Tout est en place pour une autre tentative de changement de régime pro-occidental issu d’un soulèvement populaire, comme la révolution orange ratée et la chancelante Guerre du Chocolat [Porochenko, le président ukrainien a fait fortune dans le chocolat, NdT]. Toutes les nombreuses tentatives de Saakachvili pour organiser des manifestations en sa faveur depuis qu’il a quitté son poste ont montré que le peuple géorgien ne veut pas de lui. Mais si l’actuel gouvernement de Géorgie ne veut pas faire ce que les Américains veulent en Ukraine, c’est ce qu’il va obtenir.
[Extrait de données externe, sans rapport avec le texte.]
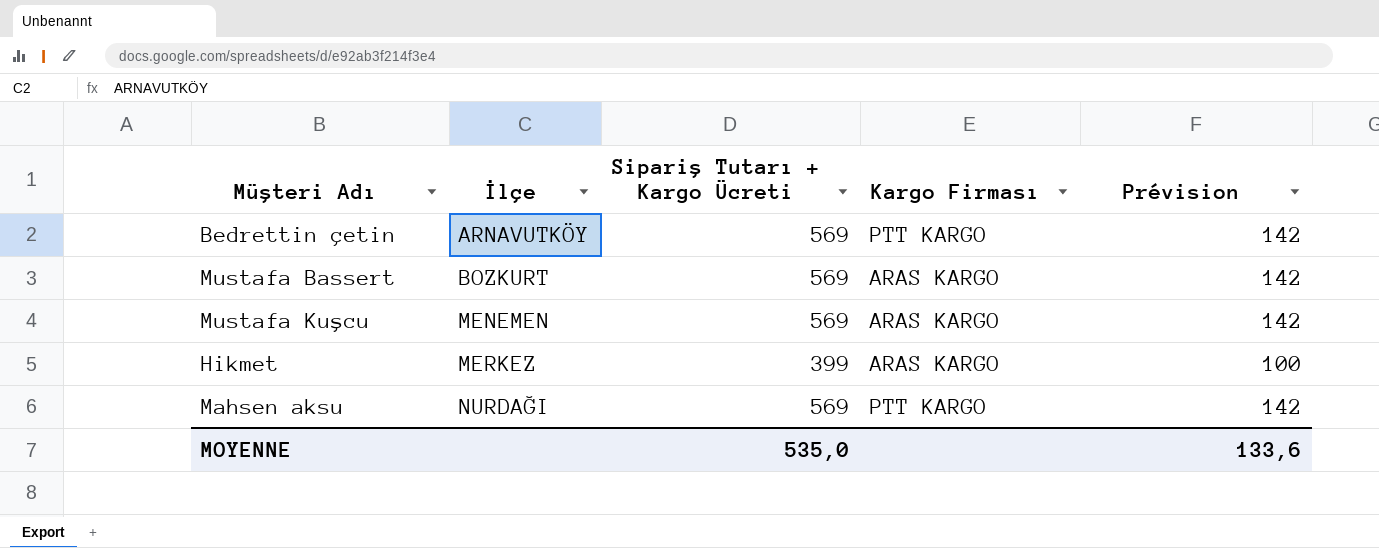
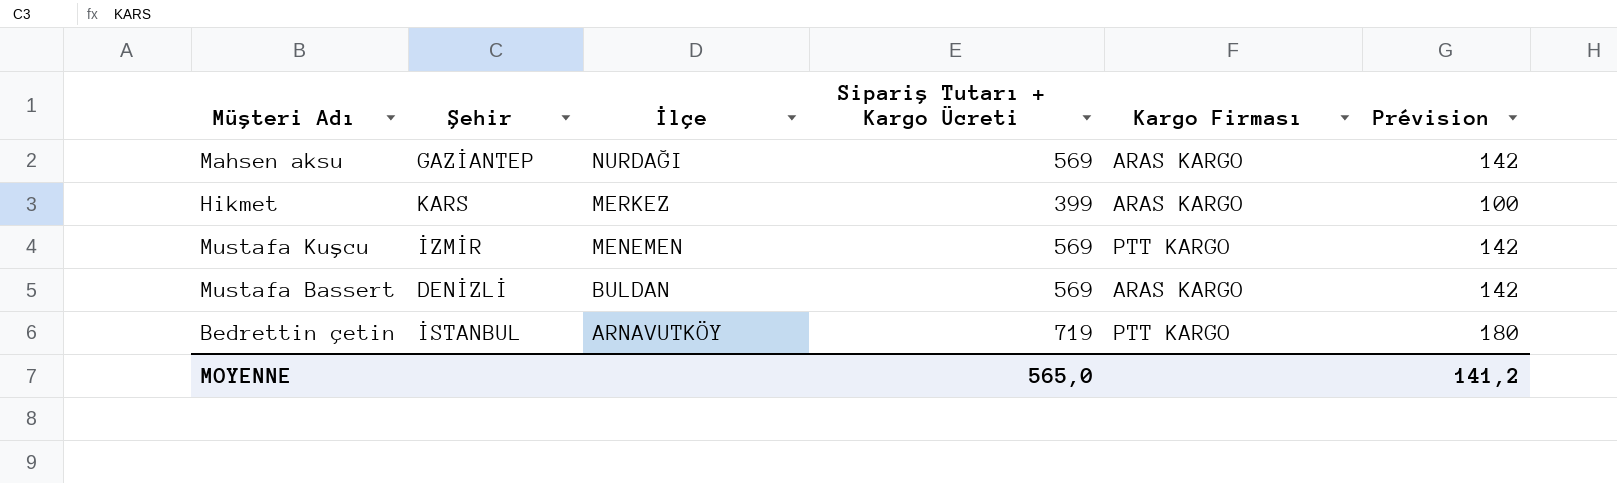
row order: İlçe ascending -> İlçe descending
column Şehir | position: none -> 2
Mahsen aksu | Kargo Firması: PTT KARGO -> ARAS KARGO
Mustafa Kuşcu | Kargo Firması: ARAS KARGO -> PTT KARGO
Mustafa Bassert | İlçe: BOZKURT -> BULDAN
Bedrettin çetin | Sipariş Tutarı + Kargo Ücreti: 569 -> 719
Bedrettin çetin | Prévision: 142 -> 180
MOYENNE | Sipariş Tutarı + Kargo Ücreti: 535,0 -> 565,0
MOYENNE | Prévision: 133,6 -> 141,2

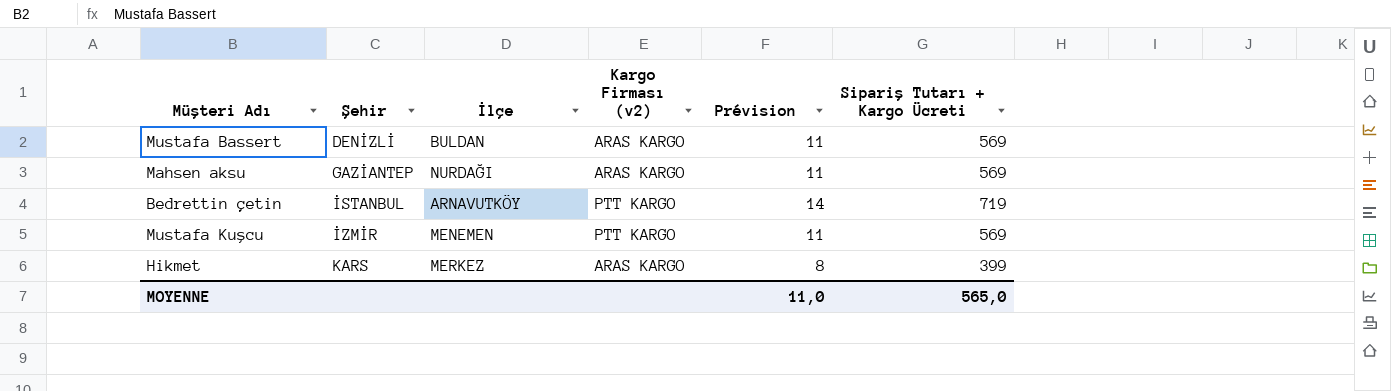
row order: İlçe descending -> Şehir ascending
column name: Kargo Firması -> Kargo Firması (v2)
column Prévision | formula: [Sipariş Tutarı + Kargo Ücreti] * 0,25 -> [Sipariş Tutarı + Kargo Ücreti] * 0,02
column Sipariş Tutarı + Kargo Ücreti | position: 4 -> 6
MOYENNE | Prévision: 141,2 -> 11,0

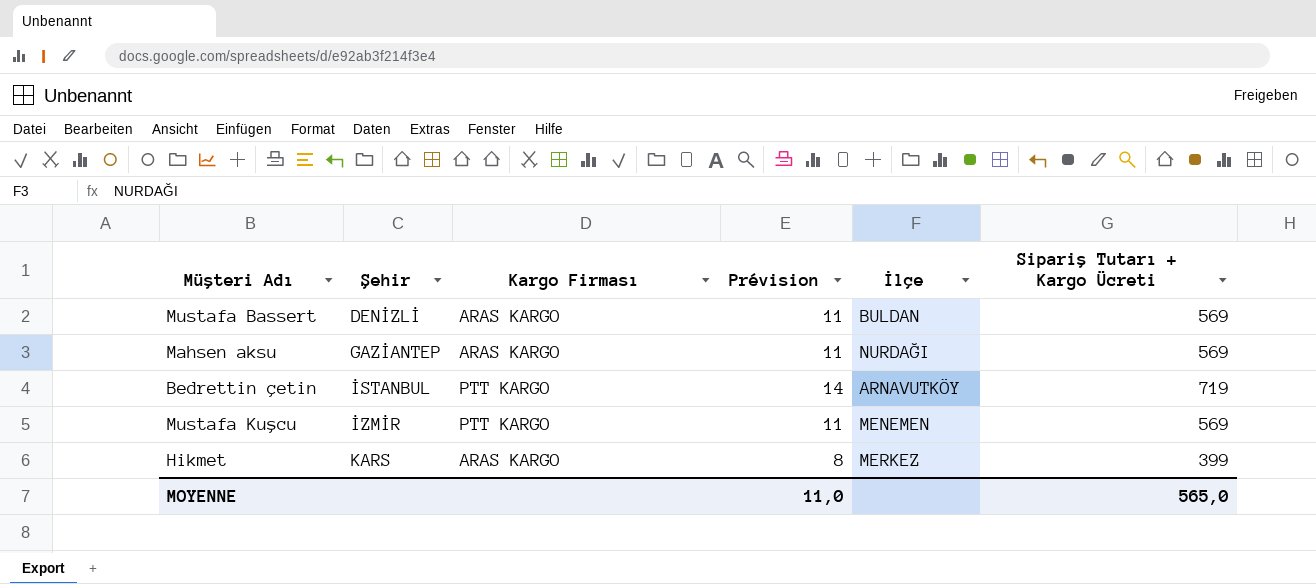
column name: Kargo Firması (v2) -> Kargo Firması
column İlçe | position: 3 -> 5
En effet, il y a eu ces dernières semaines des rumeurs persistantes en Géorgie selon lesquelles un changement de régime serait en préparation. Elles ont été rapportées ouvertement dans les médias géorgiens, comme s’ils essayaient de préparer l’opinion publique à ce que d’autres disent bon pour elle. Autre signe révélateur habituel, l’augmentation subite du nombre de conseillers militaires étrangers entrant dans le pays, observée par des sources à l’aéroport de Tbilissi.
Les membres de l’ancien gouvernement géorgien ont maintenant de solides connexions en Ukraine avec le National Endowment for Democracy et les ONG financées par la Fondation Soros. Ce sont les gens que Nuland a rencontrés et a informés en Géorgie et en Azerbaïdjan. Elle aurait pu en rencontrer d’autres, comme des électeurs ou des médias indépendants, mais elle était intéressée par ces individus et leur réseau. Comme le Département d’État l’a reconnu involontairement, elle n’était pas là pour écouter, mais pour parler.
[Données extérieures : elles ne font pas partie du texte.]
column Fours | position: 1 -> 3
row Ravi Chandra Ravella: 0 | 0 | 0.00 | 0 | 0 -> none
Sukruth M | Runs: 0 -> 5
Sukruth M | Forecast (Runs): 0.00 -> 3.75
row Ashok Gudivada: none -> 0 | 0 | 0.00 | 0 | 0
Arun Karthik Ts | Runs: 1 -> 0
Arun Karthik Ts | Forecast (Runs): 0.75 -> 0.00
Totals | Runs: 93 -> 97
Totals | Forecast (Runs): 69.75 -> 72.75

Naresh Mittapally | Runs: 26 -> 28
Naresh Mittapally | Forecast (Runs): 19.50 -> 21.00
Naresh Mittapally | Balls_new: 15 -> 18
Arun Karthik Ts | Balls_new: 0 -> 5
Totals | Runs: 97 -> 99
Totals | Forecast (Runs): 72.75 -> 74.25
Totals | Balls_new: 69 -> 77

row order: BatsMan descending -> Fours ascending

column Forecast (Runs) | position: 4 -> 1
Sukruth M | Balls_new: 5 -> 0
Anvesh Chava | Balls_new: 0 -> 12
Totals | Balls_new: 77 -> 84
Jeffrey Silverman, le chef du bureau des anciens combattants à Tbilissi, a dit récemment, dans un entretien paru dans un journal en géorgien, Georgian and the World:

« Un représentant d’un service de renseignements étranger, qui représente aussi un pays membre de l’Otan, du moins je le soupçonne, a suggéré que Vakhtang Maisaia, un des anciens prisonniers politiques de Saakachvili et défenseur connu des droits humains, disparaisse pendant un moment, comme s’il avait des informations selon lesquelles il figure sur une sorte de liste, et qu’il fait partie de ceux qui seront tués dans le cadre d’un complot pour renverser le gouvernement actuel.

»Sur la base de ‹solides rumeurs› à ce propos, que l’expérience rend très crédibles, certains membres fanatiques de l’ancien Mouvement national unifié auparavant au pouvoir, et des membres importants de l’actuel gouvernement, ont planifié ensemble de monter un coup d’État. Il y aura quelques ‹belles cérémonies et réceptions privées› pour sélectionner les participants et, comme mon contact le voit, Vakhtang Maisaia sera l’un des derniers invités. Je suis désolé d’être si énigmatique, mais c’est bouillant et il est facile de se brûler. Je vous souhaite bonne chance et je vous demande gentiment de ne plus jamais mentionner ce sujet dans un courriel. Si vous trouvez des documents mais avez besoin d’éclaircissements, téléchargez le logiciel Jitsi à partir d’un ordinateur propre et nous pourrons alors communiquer par ce biais. Le monde a perdu la tête, une enquête est en cours en Géorgie. Je suis sûr que vous savez de quoi je parle, mais s’il-vous-plait n’ajoutez rien par e-mail – c’est crypté, mais pas à l’épreuve des balles. Si vous trouvez la bonne porte où frapper à Tbilissi, je pense que vous aurez toutes les preuves dont vous avez besoin. Si cette information peut être publiée ou non dépend des politiciens au pouvoir et de la mesure dans laquelle la presse géorgienne est intrépide », a-t-il conclu.

C’est ce que fait la démocratie du Guardian [quotidien britannique] lorsque ses amis élisent leur propre gouvernement. Le temps dira si ce gouvernement se soumet ou si un soulèvement populaire formé de 20 Géorgiens et de 50 diplomates en installe un qui se soumettra.

Henry Kamens, chroniqueur spécialiste de l’Asie centrale et du Caucase, exclusivement pour le magazine en ligne New Eastern Outlook.